## WHAT THE TASK ASKS
Copy, exactly and without additions, every line in the records below from the one holding "payment method: PayPal -> Mastercard" through the one holding "customer number: 165079 -> 165509", both ends included.

## Revision comparison data
....
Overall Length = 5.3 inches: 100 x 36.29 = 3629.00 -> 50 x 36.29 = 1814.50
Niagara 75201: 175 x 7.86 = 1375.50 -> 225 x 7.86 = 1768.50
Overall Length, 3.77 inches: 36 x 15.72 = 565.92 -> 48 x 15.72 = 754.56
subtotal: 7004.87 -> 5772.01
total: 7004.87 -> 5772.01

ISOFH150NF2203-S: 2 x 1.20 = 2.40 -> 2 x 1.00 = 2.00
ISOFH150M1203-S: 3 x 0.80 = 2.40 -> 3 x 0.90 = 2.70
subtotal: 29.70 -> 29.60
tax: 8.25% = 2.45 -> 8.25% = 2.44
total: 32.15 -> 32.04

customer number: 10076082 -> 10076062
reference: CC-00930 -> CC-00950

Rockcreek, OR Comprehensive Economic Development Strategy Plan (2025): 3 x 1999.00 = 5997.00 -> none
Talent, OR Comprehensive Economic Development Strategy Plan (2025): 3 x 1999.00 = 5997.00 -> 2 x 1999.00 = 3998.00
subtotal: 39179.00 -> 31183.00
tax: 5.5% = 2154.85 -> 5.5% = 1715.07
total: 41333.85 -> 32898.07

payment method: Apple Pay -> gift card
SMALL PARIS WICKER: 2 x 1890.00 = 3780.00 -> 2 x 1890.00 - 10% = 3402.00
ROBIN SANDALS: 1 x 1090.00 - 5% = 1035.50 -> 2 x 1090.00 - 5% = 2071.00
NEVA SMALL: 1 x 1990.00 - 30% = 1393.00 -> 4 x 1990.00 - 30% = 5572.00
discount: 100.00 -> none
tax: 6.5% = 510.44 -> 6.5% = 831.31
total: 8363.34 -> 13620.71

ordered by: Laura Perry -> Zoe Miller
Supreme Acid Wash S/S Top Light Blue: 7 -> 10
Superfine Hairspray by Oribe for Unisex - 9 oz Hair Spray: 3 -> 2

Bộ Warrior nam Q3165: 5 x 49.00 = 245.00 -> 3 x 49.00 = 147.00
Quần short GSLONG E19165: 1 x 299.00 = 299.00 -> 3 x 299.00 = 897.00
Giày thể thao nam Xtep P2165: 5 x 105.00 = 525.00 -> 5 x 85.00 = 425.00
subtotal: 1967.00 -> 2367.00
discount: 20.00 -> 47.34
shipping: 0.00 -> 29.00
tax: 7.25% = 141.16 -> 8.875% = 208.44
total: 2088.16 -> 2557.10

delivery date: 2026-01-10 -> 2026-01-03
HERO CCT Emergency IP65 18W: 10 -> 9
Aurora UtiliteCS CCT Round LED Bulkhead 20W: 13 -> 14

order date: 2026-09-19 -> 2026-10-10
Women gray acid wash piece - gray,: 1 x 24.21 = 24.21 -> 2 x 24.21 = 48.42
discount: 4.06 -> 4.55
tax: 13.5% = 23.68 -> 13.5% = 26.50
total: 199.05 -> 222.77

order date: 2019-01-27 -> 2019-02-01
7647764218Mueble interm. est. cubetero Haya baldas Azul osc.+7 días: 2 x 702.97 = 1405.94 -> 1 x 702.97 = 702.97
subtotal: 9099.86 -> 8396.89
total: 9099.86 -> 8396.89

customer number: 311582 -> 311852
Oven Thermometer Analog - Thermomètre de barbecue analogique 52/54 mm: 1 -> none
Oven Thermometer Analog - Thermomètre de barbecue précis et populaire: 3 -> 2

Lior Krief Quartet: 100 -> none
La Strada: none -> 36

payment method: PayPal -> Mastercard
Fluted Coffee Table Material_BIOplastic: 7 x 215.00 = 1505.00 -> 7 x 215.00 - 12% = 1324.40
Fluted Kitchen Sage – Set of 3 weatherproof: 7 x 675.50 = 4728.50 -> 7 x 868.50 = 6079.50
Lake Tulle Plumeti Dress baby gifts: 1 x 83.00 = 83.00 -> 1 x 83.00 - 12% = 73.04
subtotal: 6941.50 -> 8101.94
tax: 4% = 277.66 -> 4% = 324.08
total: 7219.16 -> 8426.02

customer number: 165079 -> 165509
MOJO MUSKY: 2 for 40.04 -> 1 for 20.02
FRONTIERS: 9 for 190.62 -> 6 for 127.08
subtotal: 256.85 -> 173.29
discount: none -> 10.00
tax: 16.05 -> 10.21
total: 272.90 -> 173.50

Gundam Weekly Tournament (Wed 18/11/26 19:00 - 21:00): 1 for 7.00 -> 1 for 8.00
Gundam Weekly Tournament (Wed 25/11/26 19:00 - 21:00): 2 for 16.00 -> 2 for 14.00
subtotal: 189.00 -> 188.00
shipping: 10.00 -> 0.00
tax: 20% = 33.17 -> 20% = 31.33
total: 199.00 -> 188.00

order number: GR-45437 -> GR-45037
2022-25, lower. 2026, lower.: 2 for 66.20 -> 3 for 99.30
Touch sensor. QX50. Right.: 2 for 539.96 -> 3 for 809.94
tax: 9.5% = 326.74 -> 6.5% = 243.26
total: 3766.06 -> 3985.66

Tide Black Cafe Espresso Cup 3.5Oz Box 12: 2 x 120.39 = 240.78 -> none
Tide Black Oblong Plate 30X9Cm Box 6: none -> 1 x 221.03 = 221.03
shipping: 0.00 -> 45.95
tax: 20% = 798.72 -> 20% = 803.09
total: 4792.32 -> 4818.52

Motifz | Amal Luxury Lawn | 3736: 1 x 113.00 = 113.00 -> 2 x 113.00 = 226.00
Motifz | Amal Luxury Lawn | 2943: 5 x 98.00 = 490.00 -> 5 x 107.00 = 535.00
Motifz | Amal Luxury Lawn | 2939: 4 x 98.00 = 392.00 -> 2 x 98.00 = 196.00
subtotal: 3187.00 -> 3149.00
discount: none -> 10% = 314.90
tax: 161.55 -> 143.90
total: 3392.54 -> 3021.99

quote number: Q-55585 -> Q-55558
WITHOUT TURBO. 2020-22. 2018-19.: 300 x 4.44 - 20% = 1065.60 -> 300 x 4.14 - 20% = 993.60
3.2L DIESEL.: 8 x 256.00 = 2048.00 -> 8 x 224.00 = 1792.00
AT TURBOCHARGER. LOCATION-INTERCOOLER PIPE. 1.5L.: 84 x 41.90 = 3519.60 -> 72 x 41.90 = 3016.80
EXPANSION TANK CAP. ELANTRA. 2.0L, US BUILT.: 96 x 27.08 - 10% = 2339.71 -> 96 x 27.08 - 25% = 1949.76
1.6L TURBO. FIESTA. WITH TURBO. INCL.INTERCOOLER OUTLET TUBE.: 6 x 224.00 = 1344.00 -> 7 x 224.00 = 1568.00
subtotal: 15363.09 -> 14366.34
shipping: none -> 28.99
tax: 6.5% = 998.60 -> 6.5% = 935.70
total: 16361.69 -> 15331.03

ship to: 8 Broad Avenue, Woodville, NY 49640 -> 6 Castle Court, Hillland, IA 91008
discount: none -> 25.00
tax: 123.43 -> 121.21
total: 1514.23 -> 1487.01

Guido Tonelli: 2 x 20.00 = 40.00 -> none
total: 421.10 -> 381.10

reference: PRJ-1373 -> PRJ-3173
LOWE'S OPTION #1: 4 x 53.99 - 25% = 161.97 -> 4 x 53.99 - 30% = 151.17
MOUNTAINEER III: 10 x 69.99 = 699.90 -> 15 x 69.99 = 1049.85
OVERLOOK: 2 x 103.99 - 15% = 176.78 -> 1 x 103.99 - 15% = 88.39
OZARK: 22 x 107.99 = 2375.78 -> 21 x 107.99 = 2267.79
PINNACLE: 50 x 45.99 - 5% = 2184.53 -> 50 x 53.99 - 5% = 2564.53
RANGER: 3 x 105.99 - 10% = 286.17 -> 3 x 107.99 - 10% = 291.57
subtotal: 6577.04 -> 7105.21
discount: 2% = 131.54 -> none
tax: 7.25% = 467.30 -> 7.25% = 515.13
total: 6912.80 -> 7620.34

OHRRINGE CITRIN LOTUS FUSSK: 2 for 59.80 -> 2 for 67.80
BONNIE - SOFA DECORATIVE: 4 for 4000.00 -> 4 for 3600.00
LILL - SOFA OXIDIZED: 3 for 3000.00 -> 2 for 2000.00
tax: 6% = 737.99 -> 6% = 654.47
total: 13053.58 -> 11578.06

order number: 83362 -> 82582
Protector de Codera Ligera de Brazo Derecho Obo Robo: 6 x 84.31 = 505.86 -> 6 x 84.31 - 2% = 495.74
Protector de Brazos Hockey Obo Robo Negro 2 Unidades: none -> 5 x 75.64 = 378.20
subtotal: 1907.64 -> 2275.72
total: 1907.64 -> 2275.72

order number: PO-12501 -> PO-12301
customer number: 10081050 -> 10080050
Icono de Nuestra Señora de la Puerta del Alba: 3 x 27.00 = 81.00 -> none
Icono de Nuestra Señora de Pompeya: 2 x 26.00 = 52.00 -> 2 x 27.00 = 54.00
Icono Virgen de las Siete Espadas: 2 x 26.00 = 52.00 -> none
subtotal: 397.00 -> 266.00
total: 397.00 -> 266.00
....
## ANSWER FOR THE TASK
payment method: PayPal -> Mastercard
Fluted Coffee Table Material_BIOplastic: 7 x 215.00 = 1505.00 -> 7 x 215.00 - 12% = 1324.40
Fluted Kitchen Sage – Set of 3 weatherproof: 7 x 675.50 = 4728.50 -> 7 x 868.50 = 6079.50
Lake Tulle Plumeti Dress baby gifts: 1 x 83.00 = 83.00 -> 1 x 83.00 - 12% = 73.04
subtotal: 6941.50 -> 8101.94
tax: 4% = 277.66 -> 4% = 324.08
total: 7219.16 -> 8426.02

customer number: 165079 -> 165509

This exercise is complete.